This was definitely the case in the past - dont know if it still is? Id be interested to find out if anyone knows the answer.


----------



## ClubMan

Was it not the case at one stage that dividends and/or interest paid by the _CU _was better than that available from other financial institutions? Not the case now when you compare _CU _dividend/interest returns with high rate deposit rates on offer from the banks etc.

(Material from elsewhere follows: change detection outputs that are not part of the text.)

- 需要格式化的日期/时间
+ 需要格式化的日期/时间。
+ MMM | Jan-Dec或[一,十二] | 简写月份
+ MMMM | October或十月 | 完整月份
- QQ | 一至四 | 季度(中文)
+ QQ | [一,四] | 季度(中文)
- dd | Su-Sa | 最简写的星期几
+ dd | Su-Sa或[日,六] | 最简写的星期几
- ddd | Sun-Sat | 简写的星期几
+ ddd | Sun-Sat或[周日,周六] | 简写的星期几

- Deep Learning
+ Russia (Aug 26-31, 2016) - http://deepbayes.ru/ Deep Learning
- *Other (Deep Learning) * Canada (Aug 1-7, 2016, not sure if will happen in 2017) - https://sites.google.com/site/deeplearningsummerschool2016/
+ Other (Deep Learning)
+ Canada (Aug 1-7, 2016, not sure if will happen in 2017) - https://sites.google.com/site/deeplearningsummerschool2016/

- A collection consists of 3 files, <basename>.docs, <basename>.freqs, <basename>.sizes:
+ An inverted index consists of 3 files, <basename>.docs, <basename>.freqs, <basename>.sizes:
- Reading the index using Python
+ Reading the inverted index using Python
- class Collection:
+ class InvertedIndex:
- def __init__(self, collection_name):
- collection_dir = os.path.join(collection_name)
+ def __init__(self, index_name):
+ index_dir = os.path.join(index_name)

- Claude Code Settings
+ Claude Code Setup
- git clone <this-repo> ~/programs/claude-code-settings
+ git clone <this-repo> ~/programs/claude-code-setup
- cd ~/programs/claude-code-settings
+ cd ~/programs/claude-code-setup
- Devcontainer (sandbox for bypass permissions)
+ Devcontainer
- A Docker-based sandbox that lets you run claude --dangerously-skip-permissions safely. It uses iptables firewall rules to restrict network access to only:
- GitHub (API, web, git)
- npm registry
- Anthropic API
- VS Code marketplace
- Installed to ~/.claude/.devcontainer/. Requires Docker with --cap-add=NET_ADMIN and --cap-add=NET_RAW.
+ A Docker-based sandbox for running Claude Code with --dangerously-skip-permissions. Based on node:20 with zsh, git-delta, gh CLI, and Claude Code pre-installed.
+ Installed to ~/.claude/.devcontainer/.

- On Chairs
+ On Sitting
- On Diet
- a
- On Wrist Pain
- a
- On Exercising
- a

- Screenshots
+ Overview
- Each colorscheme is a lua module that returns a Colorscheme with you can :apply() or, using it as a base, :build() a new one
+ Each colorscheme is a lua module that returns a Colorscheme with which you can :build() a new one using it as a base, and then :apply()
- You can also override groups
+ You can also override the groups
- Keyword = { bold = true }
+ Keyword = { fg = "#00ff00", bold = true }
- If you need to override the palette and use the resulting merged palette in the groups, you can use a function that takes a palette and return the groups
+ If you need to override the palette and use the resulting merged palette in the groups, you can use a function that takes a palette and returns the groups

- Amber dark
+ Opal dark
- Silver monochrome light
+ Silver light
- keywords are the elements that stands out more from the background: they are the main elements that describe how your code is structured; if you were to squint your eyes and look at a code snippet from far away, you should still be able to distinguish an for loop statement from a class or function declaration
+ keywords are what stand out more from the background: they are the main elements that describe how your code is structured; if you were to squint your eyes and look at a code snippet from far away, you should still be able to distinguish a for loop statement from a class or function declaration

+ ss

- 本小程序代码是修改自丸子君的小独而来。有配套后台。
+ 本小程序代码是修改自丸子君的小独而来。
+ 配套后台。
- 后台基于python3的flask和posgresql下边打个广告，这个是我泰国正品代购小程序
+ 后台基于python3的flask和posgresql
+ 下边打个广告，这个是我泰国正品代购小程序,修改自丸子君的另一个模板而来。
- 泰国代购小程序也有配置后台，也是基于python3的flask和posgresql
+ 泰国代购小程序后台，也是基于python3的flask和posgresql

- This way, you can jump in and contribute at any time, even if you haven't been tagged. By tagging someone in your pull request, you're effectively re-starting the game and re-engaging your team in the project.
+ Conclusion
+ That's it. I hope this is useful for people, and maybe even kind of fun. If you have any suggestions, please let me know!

Don't they double the savings of a deceased member and pay it to the next of kin or something like that?


----------



## ClubMan

truthseeker said:


> This was definitely the case in the past - dont know if it still is? Id be interested to find out if anyone knows the answer.


See my first post above.


----------



## Welfarite

ClubMan said:


> Was it not the case at one state that dividends and/or interest paid by the _CU _was better than that available from other financial institutions? Not the case now when you compare _CU _dividend/interest returns with high rate deposit rates on offer from the banks etc.
> 
> Don't they double the savings of a deceased member and pay it to the next of kin or something like that?


 

Yeah, something on those lines...or write off the outstanding loan if you died?


----------



## Guest127

CM. Think there is an age restriction on when a member dies and their loan is cancelled and their savings doubled. think if kicks in around 65 and maybe the savings end isn't doubled anymore after that age.


----------



## ClubMan

I can't remember the details and I could be wrong. I'm sure that if there's some benefit in this context then it'll be listed on www.creditunion.ie though.


----------



## irishpancake

ClubMan said:


> Don't they double the savings of a deceased member and pay it to the next of kin or something like that?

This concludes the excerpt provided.